His drawings require patience, taking 40 hours or longer to complete. When he’s not drawing, he’ll spend hours behind a specially mounted camera. His mom designed and built the platform for him. He uses a stick mounted to the camera to point it in the right direction. He uses another stick he holds with his teeth to adjust focus as he zooms in on plants and insects.

“In one week, I took 4,000 pictures,” he said.

Joe also navigates his computer using that same stick to move the mouse ball and to type on the keyboard below as he sends messages via Facebook.

“I can do about 40 words a minute,” he boasts.

And that is where his story comes, well, full circle. Still living in Kentucky in November 2010, he signed on one day to find a friend request from Debi Martell-Hodge – yes, one and the same Debi he once crushed on back in high school. Divorced after 20 years of marriage, she lives in Ceres and is a paraprofessional for the Stanislaus County Office of Education working with autistic children. She had come across Hall’s Facebook page among the “People You May Know” list generated through potential mutual friends.

“I didn’t think he’d remember me,” she said.

He did, though, and quickly accepted the invitation to be friends. They began e-chatting, which soon turned into four or five times a day. When they finally talked on the phone, the first call lasted three hours.

“There was never a break in the conversation,” Debi said. “It was like we’d been friends forever.”

The young man she had liked from a distance back in high school remained at a distance, on the other side of the country. She remembered hearing about his accident.

“I knew he had been paralyzed, but I didn’t know to what extent,” Debi said this week. “I thought he was paralyzed only from the waist down.”

Indeed, through their talks and texts, she found a person who wowed her on so many fronts – someone with an incredible will to live life beyond the constraints of his body.

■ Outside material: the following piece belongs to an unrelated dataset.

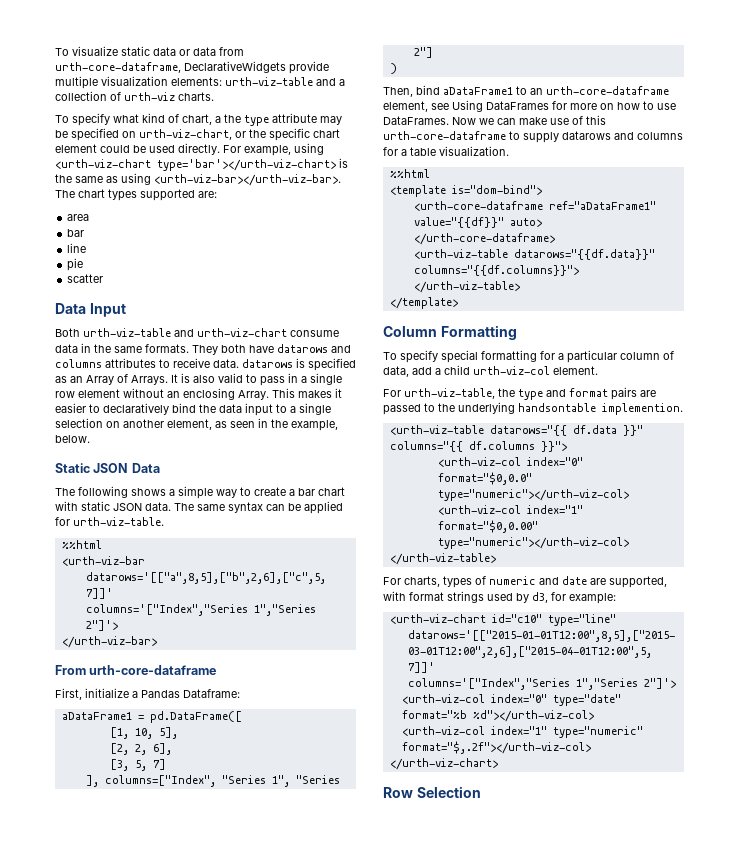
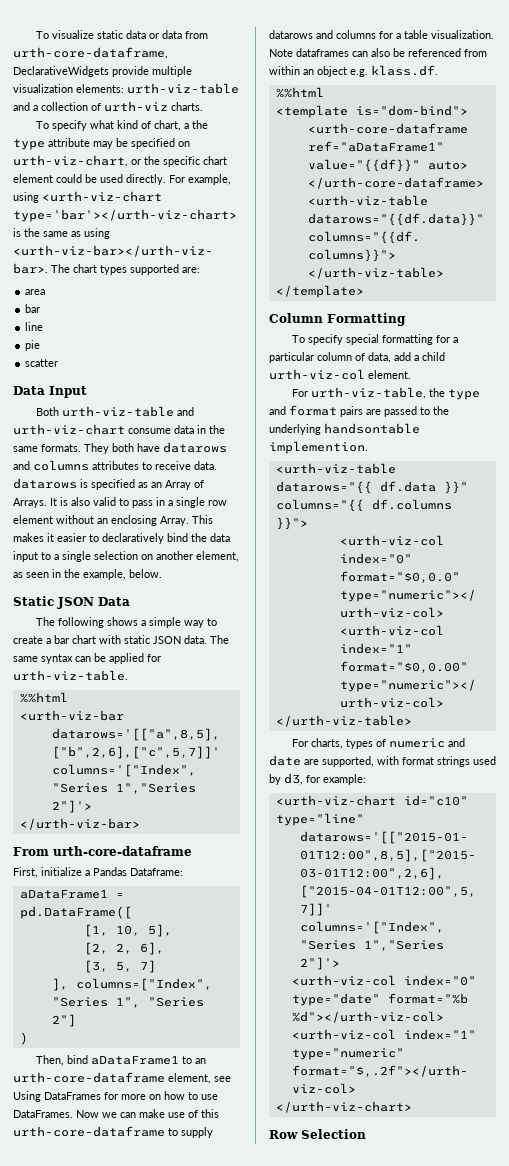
+ Note dataframes can also be referenced from within an object e.g. klass.df.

“His whole attitude is inspirational to me,” she said. “He’s always so positive. Being 19 years old and being in a car accident like that. ... He had his whole life in front of him.”

At 48 years old, Joe still does. Two years ago, he came to California to be with Debi. He lived in a convalescent home in Oakdale before moving to Evergreen Nursing and Rehabilitation Care Center in Modesto earlier this year.

They are engaged to be married, and she is in the process of remodeling her home in Ceres so that he soon can live there. Until then, she visits him at Evergreen every afternoon after work.

Joe spends his days doing what he loves, drawing and taking photos. He spent hours last week fixated on a praying mantis, taking shot after shot as a bee landed a leaf or two away.

“I was hoping he was going to pounce on (the bee),” Joe said. “But he didn’t.”

Joe took other photos of the insect feasting on an aphid-covered plant.

“A smorgasbord,” he said.

Having sold more than 100 of his drawings, he probably could use an agent. The most one ever sold for was $75 – that, after more than 40 hours of work.

“When the other patients see him and see what he’s doing, he inspires them and makes them want to do more,” said Jason Visola, Evergreen’s activity director.

“When there’s something I want to accomplish,” Joe said, “I find a way to do it.”

That includes, through a strange quirk of fate, getting the girl he crushed on so many years ago. Debi thought they would be old acquaintances and Facebook friends and that would be that.

“I told him, ‘God has got somebody for you,’ ” she said. “I didn’t know it was going to be me.”